-- Exercise inputs follows --

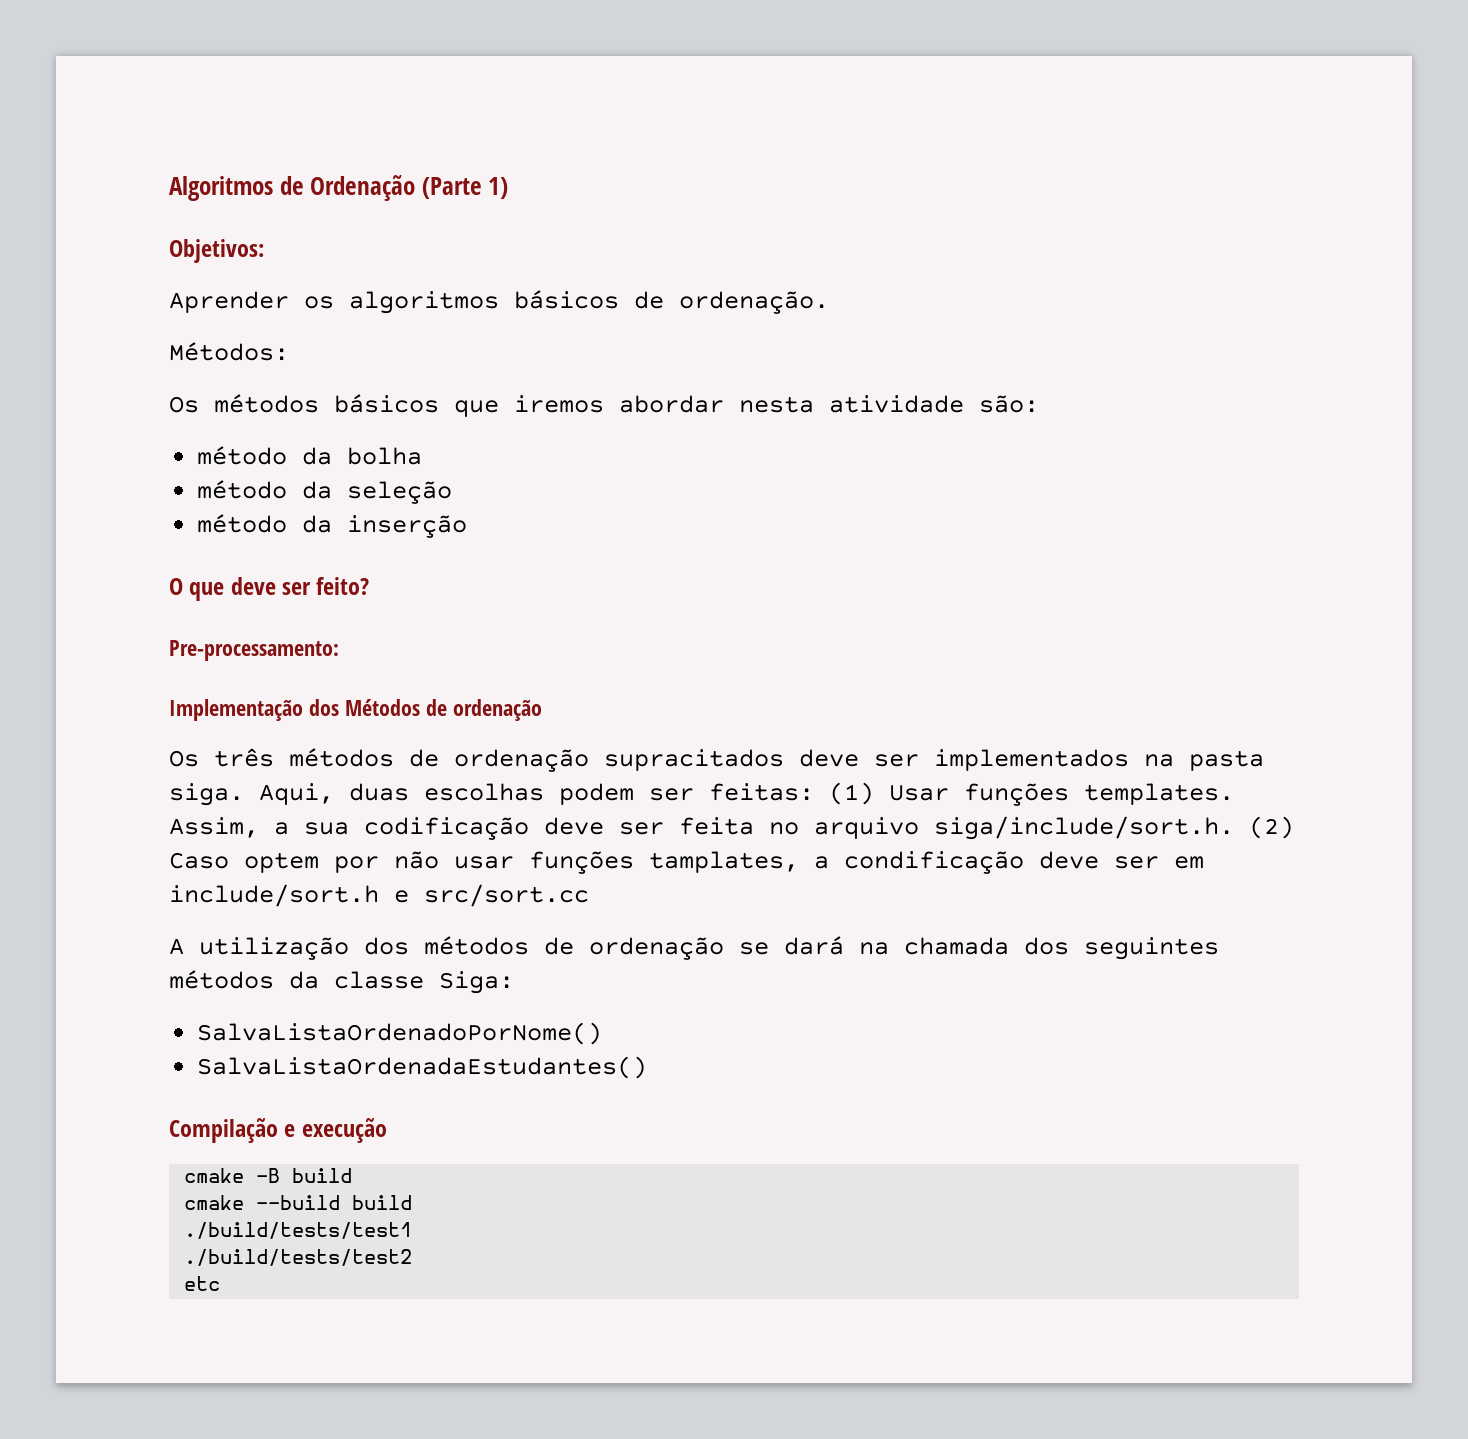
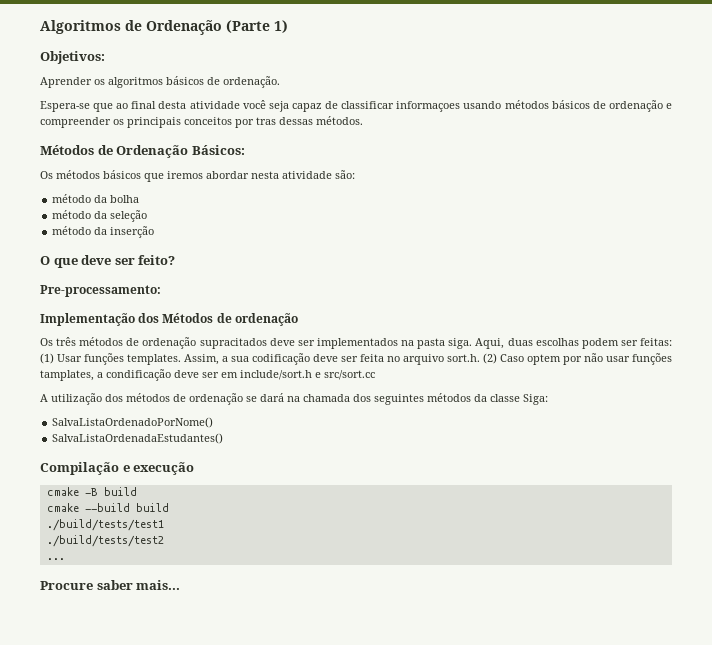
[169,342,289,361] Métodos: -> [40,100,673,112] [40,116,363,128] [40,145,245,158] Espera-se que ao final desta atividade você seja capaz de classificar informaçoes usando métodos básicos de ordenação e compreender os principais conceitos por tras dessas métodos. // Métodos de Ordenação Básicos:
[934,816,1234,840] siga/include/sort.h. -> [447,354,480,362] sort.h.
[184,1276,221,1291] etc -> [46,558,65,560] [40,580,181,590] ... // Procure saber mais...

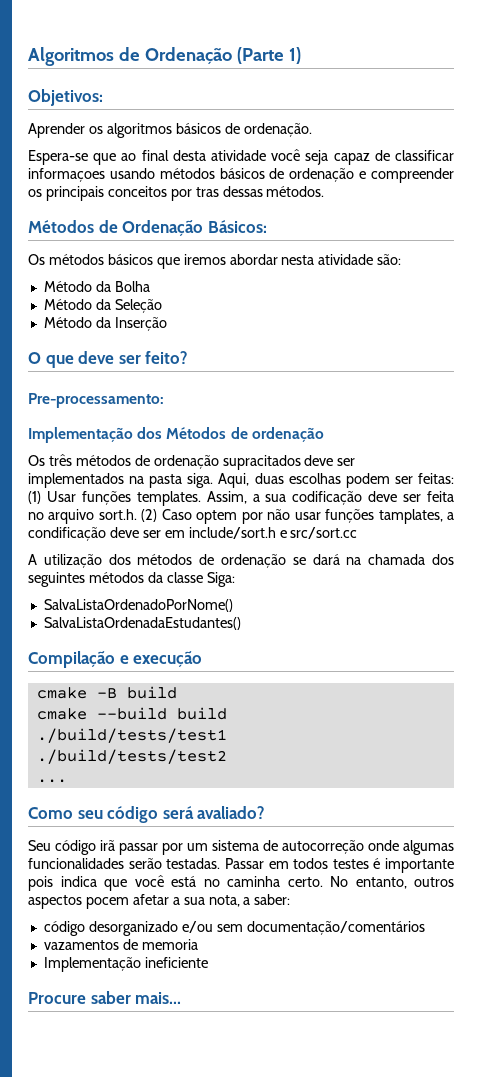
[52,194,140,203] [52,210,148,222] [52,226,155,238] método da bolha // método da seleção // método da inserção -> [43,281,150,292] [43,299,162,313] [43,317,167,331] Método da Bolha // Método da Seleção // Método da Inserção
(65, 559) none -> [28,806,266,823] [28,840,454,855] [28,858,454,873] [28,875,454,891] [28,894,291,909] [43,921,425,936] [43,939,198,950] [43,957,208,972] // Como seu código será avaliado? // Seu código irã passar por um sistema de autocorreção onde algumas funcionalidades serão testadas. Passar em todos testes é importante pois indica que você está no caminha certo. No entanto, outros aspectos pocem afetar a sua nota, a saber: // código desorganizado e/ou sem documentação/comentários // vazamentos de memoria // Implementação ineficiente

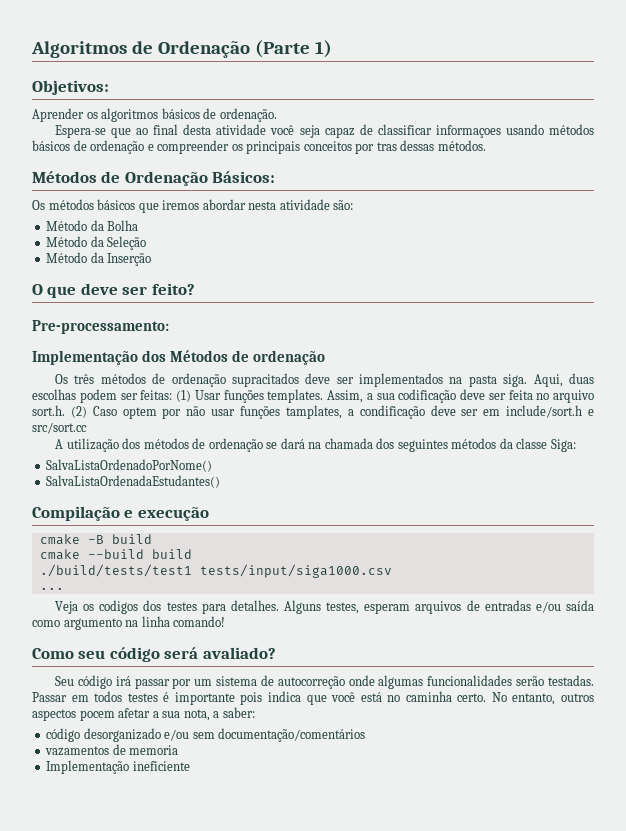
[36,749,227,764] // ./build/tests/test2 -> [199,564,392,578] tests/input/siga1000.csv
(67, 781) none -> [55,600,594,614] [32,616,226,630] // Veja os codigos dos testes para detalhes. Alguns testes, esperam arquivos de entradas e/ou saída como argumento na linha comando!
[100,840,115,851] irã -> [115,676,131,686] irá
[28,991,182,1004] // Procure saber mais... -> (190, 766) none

-- Exercise inputs concluded --
-- Exercise inputs follows --

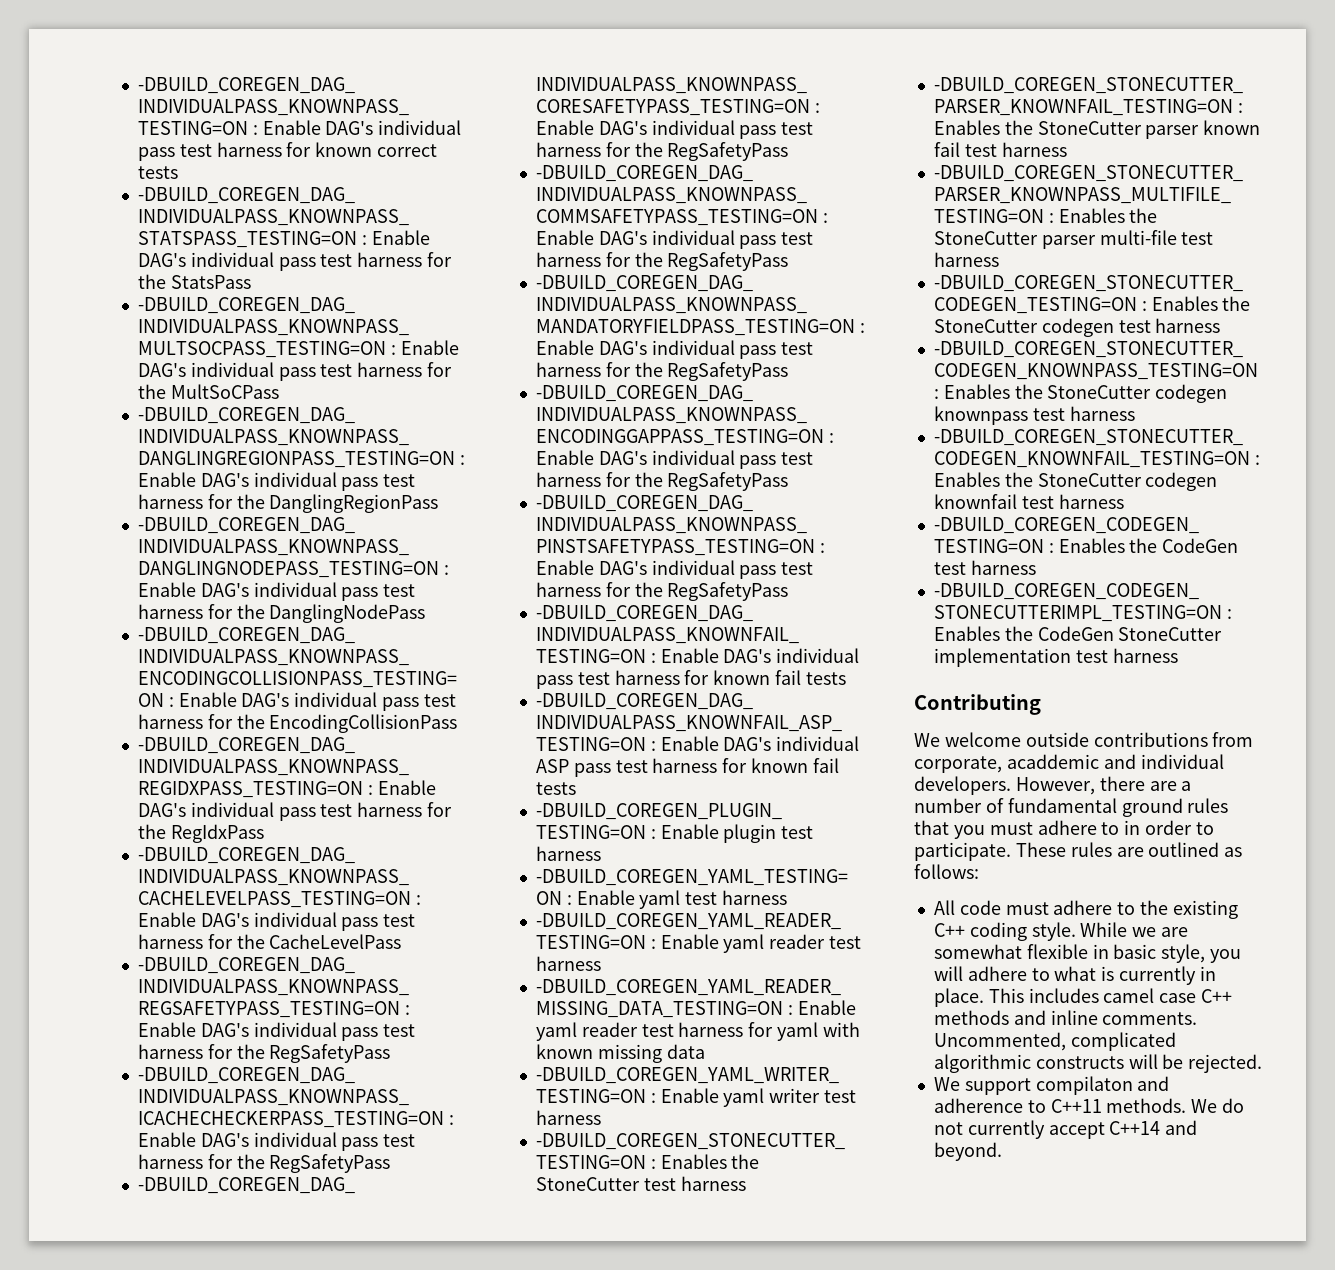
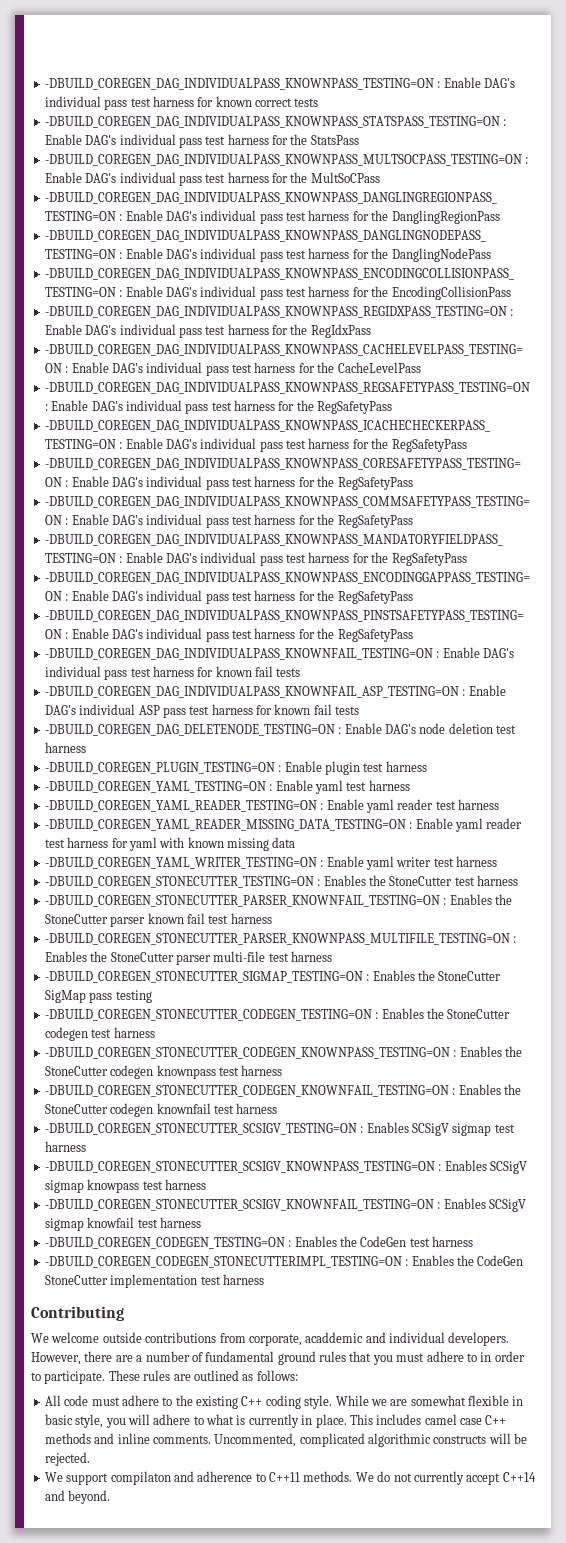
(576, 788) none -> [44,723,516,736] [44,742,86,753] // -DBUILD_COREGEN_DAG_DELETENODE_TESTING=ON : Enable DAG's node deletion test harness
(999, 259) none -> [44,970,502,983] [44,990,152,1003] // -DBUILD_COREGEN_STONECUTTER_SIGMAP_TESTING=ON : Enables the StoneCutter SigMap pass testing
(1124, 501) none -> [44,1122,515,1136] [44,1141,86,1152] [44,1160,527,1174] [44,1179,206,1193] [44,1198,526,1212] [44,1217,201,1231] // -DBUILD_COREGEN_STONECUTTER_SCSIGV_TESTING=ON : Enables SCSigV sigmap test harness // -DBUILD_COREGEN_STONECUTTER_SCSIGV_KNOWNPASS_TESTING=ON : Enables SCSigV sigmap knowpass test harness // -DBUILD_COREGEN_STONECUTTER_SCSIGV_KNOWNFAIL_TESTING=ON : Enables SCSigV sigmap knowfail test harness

-- Exercise inputs concluded --
-- Exercise inputs follows --

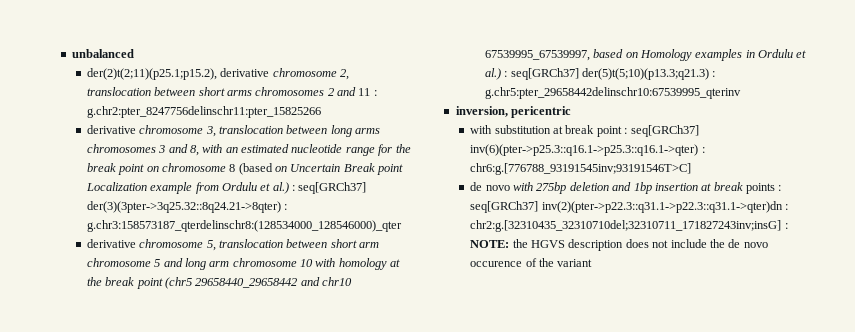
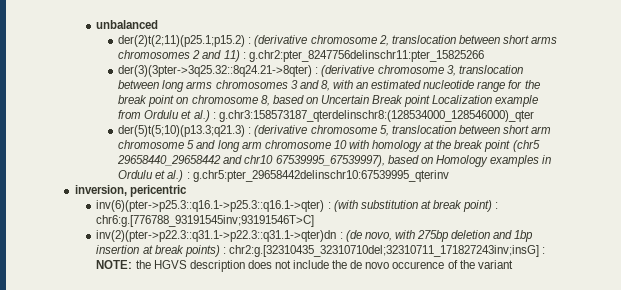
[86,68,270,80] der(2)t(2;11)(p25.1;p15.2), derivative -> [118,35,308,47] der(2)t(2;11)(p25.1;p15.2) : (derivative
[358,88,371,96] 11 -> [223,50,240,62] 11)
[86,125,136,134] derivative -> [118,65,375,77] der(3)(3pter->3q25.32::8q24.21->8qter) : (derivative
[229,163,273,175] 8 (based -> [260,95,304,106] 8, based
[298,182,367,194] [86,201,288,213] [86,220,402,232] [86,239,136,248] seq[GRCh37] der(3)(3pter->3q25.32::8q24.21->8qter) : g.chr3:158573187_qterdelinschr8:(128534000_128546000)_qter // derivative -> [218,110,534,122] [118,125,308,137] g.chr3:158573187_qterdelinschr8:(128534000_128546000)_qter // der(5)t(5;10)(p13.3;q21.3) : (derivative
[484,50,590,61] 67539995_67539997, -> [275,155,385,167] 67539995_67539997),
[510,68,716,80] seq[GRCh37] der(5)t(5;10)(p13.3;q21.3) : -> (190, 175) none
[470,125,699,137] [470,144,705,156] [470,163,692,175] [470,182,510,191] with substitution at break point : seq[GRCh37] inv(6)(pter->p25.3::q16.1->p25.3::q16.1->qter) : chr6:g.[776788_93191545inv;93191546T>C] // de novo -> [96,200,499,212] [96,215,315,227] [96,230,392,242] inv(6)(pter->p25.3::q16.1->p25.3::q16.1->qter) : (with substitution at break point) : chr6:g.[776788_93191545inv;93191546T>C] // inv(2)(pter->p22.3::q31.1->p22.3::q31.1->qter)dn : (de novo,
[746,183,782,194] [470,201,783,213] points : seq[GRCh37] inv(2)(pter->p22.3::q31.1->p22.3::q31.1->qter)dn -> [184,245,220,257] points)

-- Exercise inputs concluded --

Within the data above, repeat exactly the lines from the one bearing "[169,342,289,361] Métodos: ->" through the one bearing "[52,194,140,203] [52,210,148,222] [52,226,155,238]". Include no pictures and nothing else.

Answer to this task →
[169,342,289,361] Métodos: -> [40,100,673,112] [40,116,363,128] [40,145,245,158] Espera-se que ao final desta atividade você seja capaz de classificar informaçoes usando métodos básicos de ordenação e compreender os principais conceitos por tras dessas métodos. // Métodos de Ordenação Básicos:
[934,816,1234,840] siga/include/sort.h. -> [447,354,480,362] sort.h.
[184,1276,221,1291] etc -> [46,558,65,560] [40,580,181,590] ... // Procure saber mais...

[52,194,140,203] [52,210,148,222] [52,226,155,238] método da bolha // método da seleção // método da inserção -> [43,281,150,292] [43,299,162,313] [43,317,167,331] Método da Bolha // Método da Seleção // Método da Inserção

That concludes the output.